**TASK TO COMPLETE:**
From start to end, write out the following data exactly, apart from its images.

[Before-and-after page screenshots]
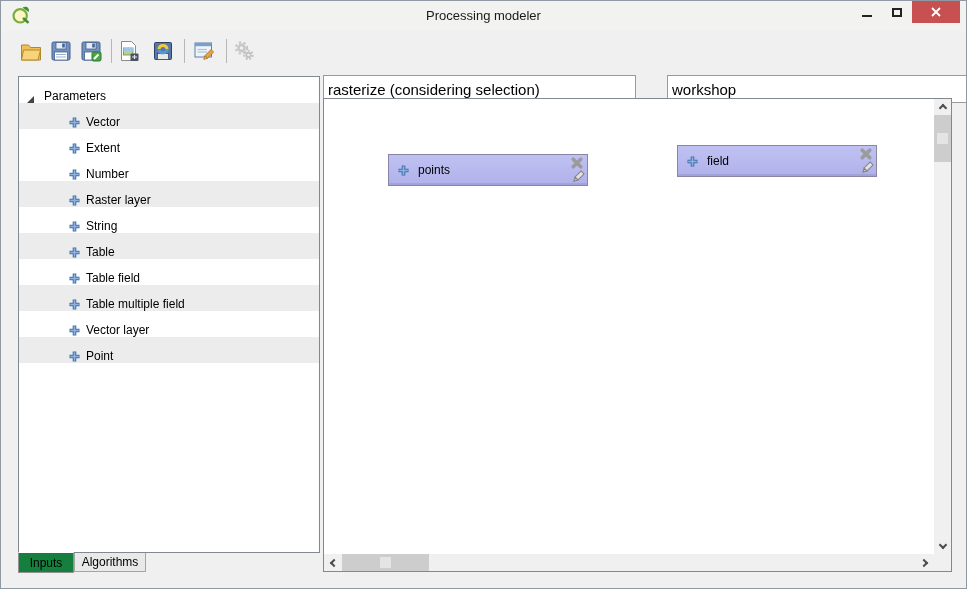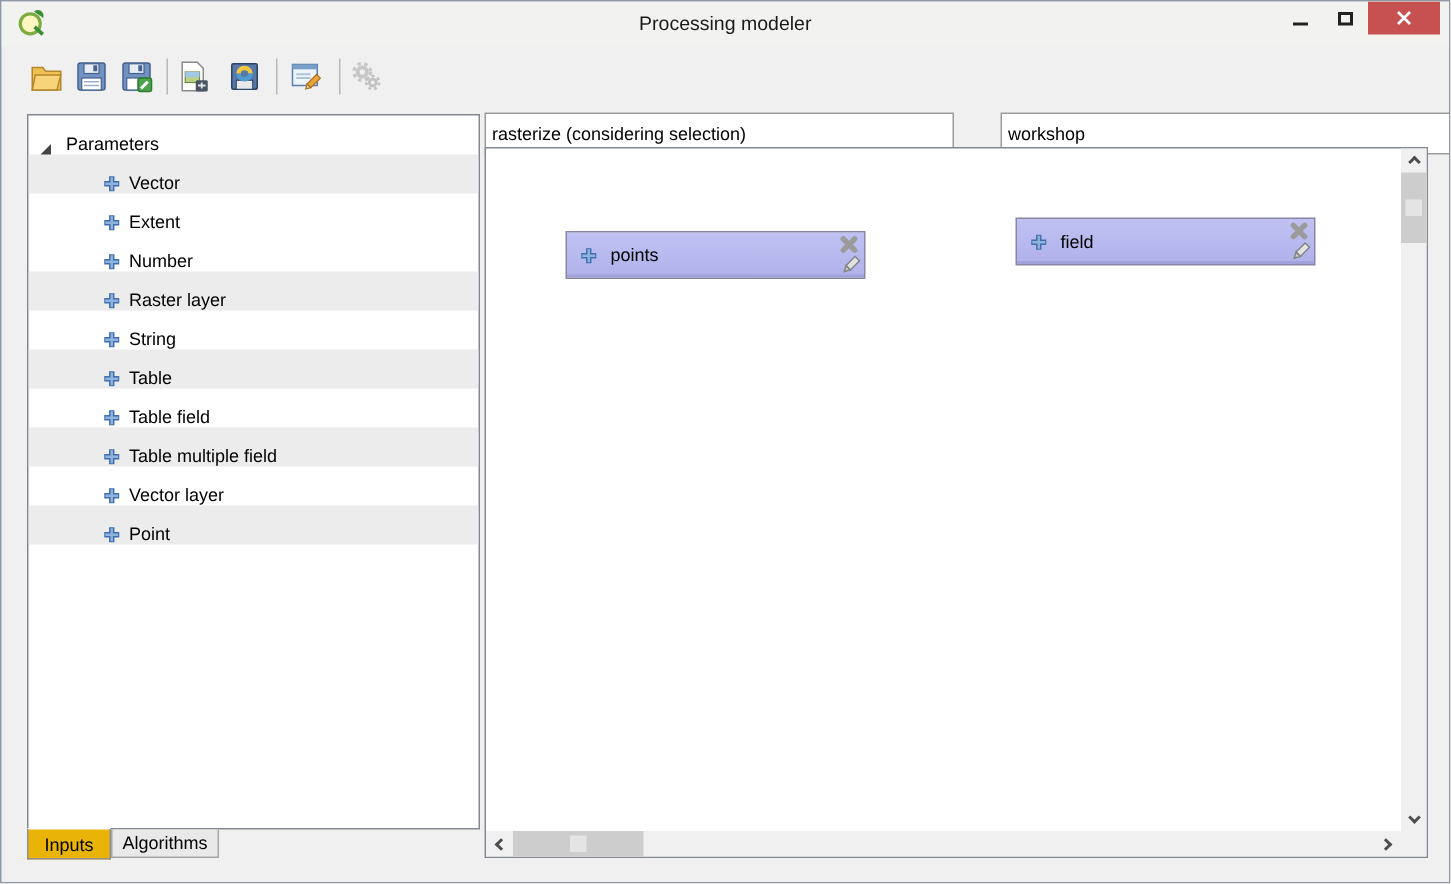"rasterize (considering selection)" .txt { font-size: 12px -> 15px }
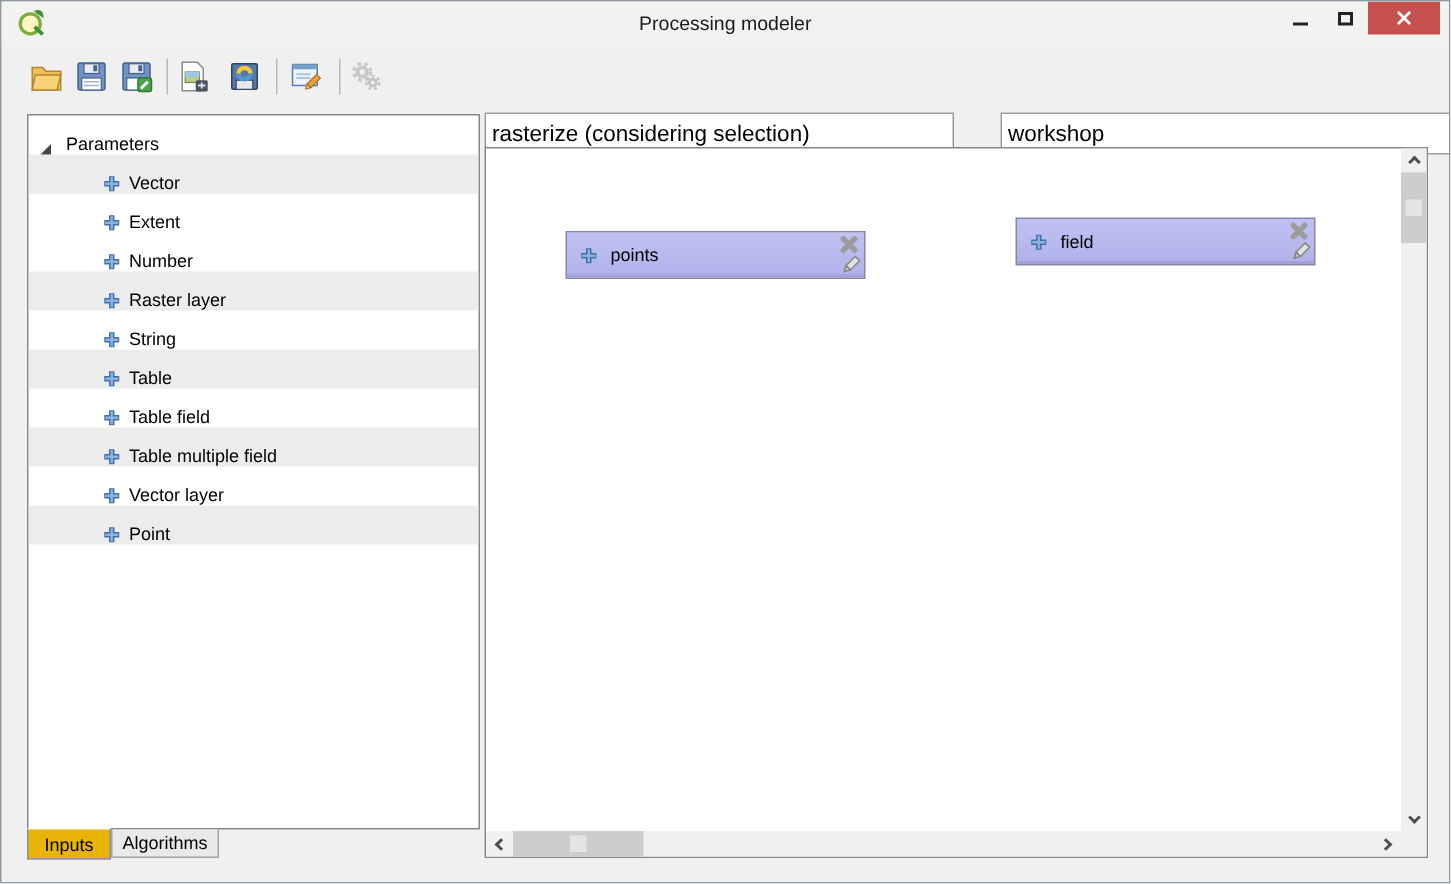"points" .node-points { left: 53px -> 64px }
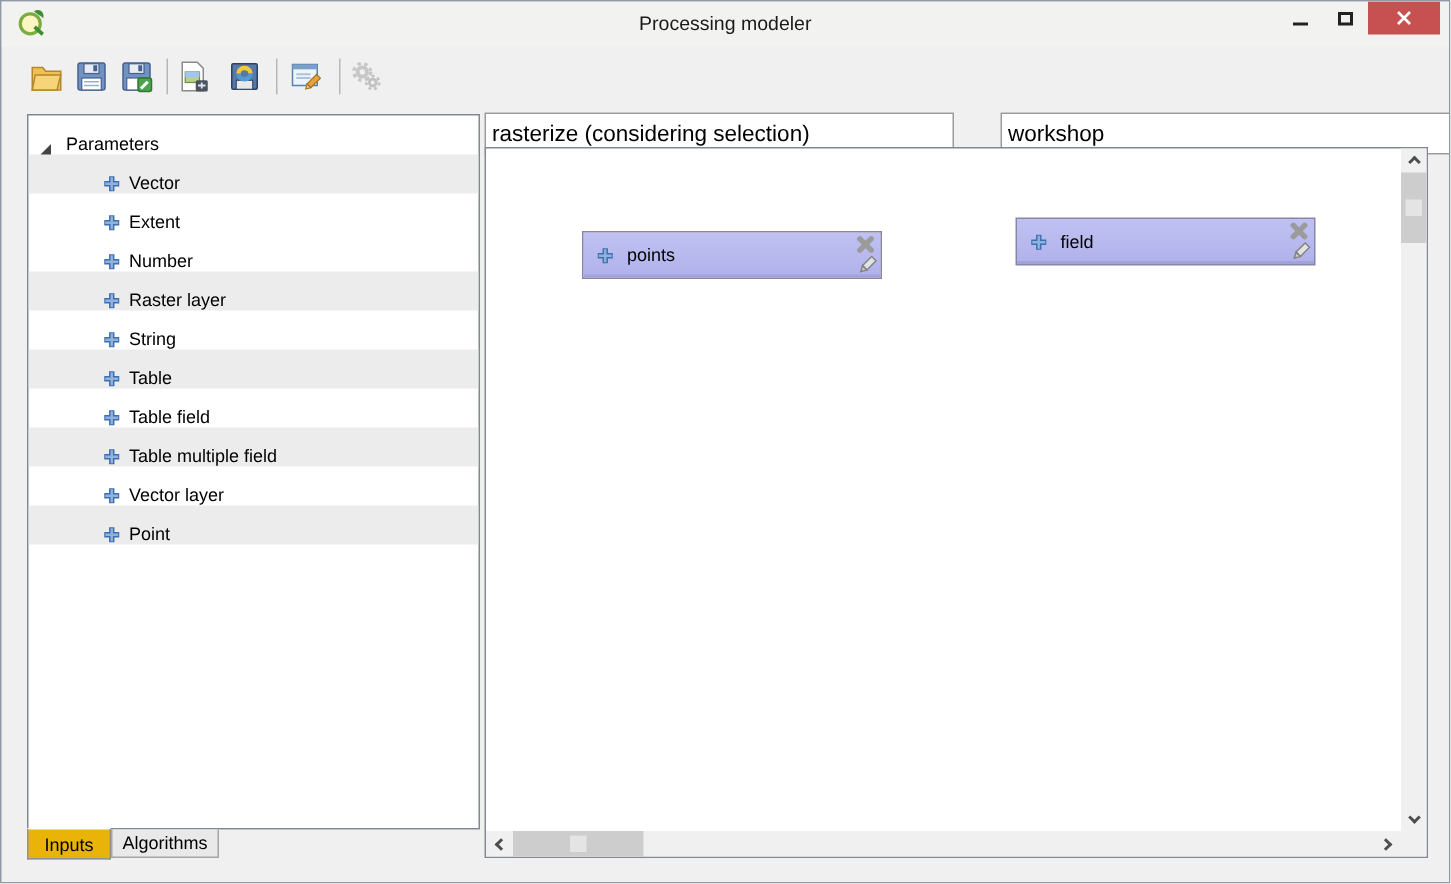"Inputs" .tab-inputs { background: #eab308 -> #15803d }
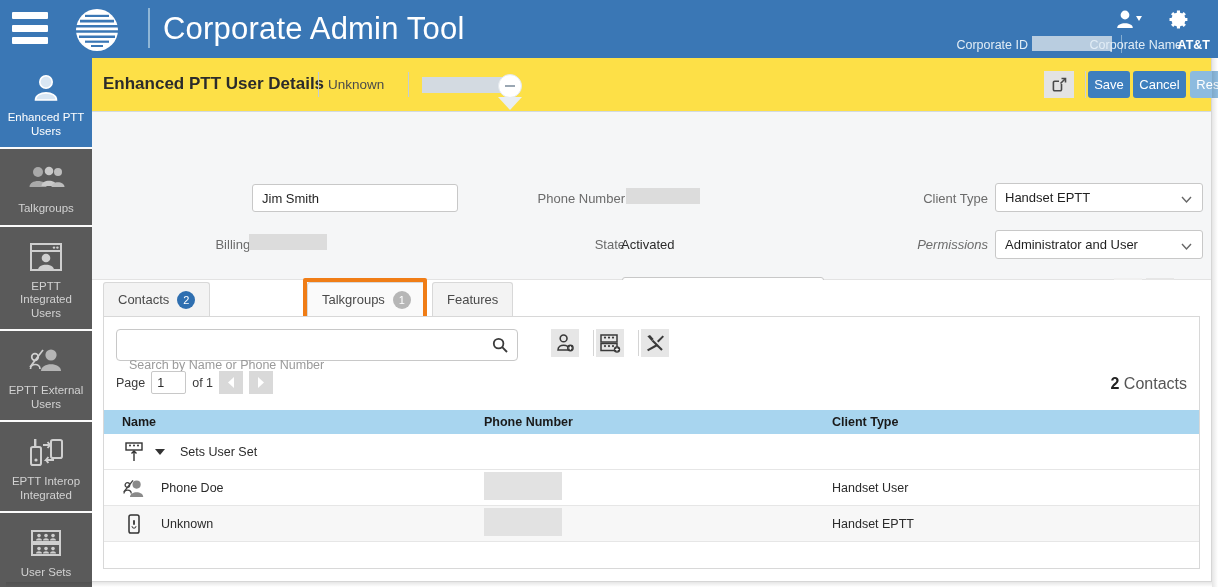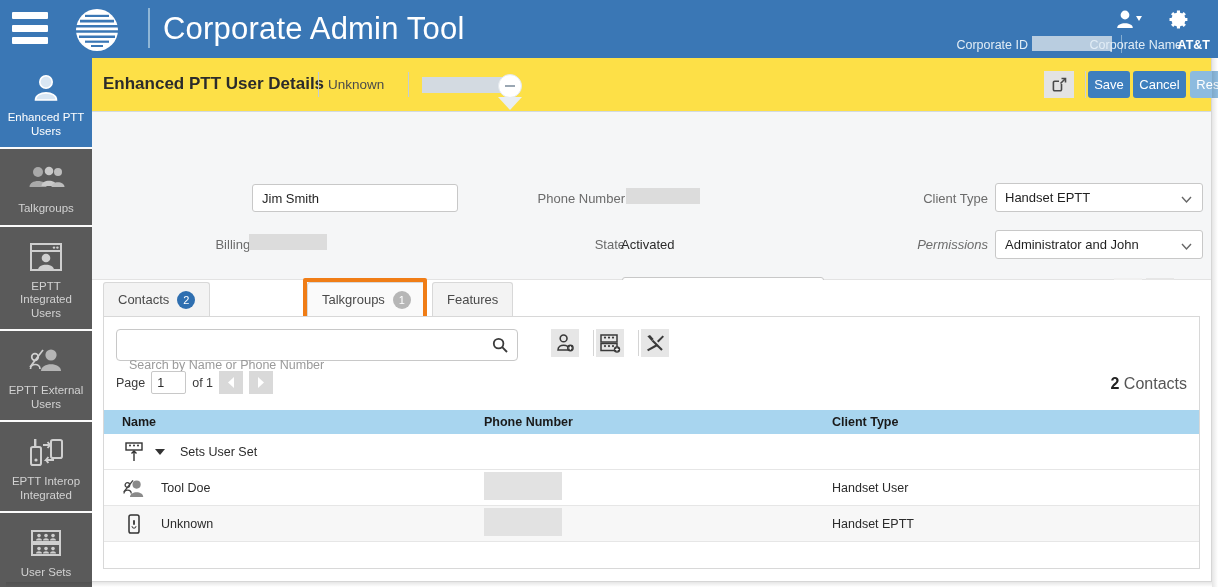"Administrator and John" span { text: John -> User }
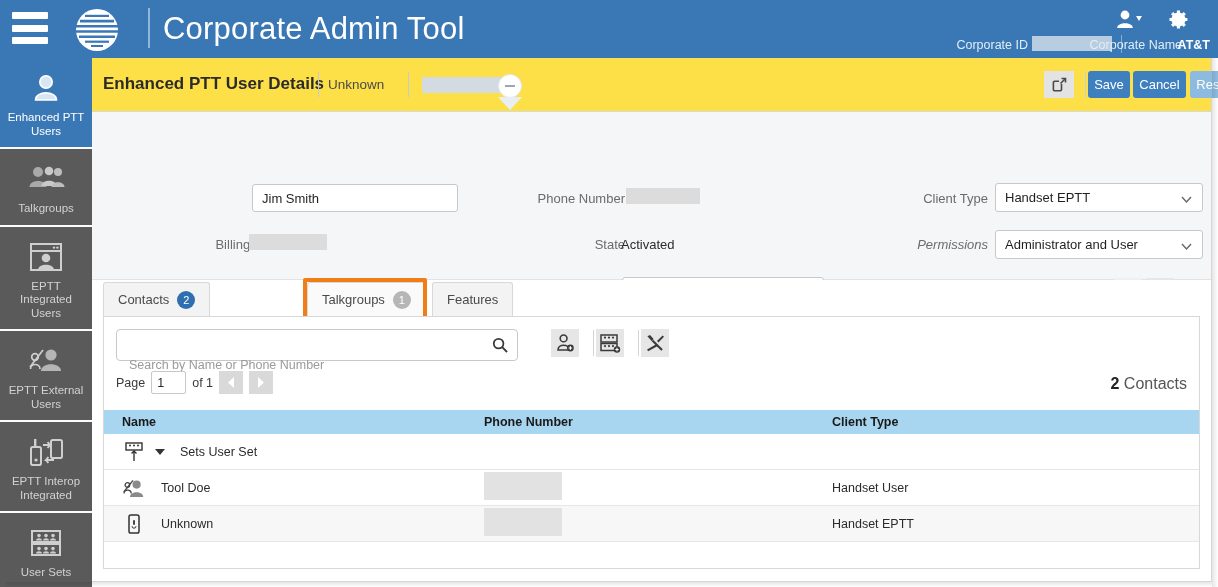"Tool Doe" span { text: Tool -> Phone }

**WRITTEN ANSWER:**
"rasterize (considering selection)" .txt { font-size: 12px -> 15px }
"points" .node-points { left: 53px -> 64px }
"Inputs" .tab-inputs { background: #eab308 -> #15803d }
"Administrator and John" span { text: John -> User }
"Tool Doe" span { text: Tool -> Phone }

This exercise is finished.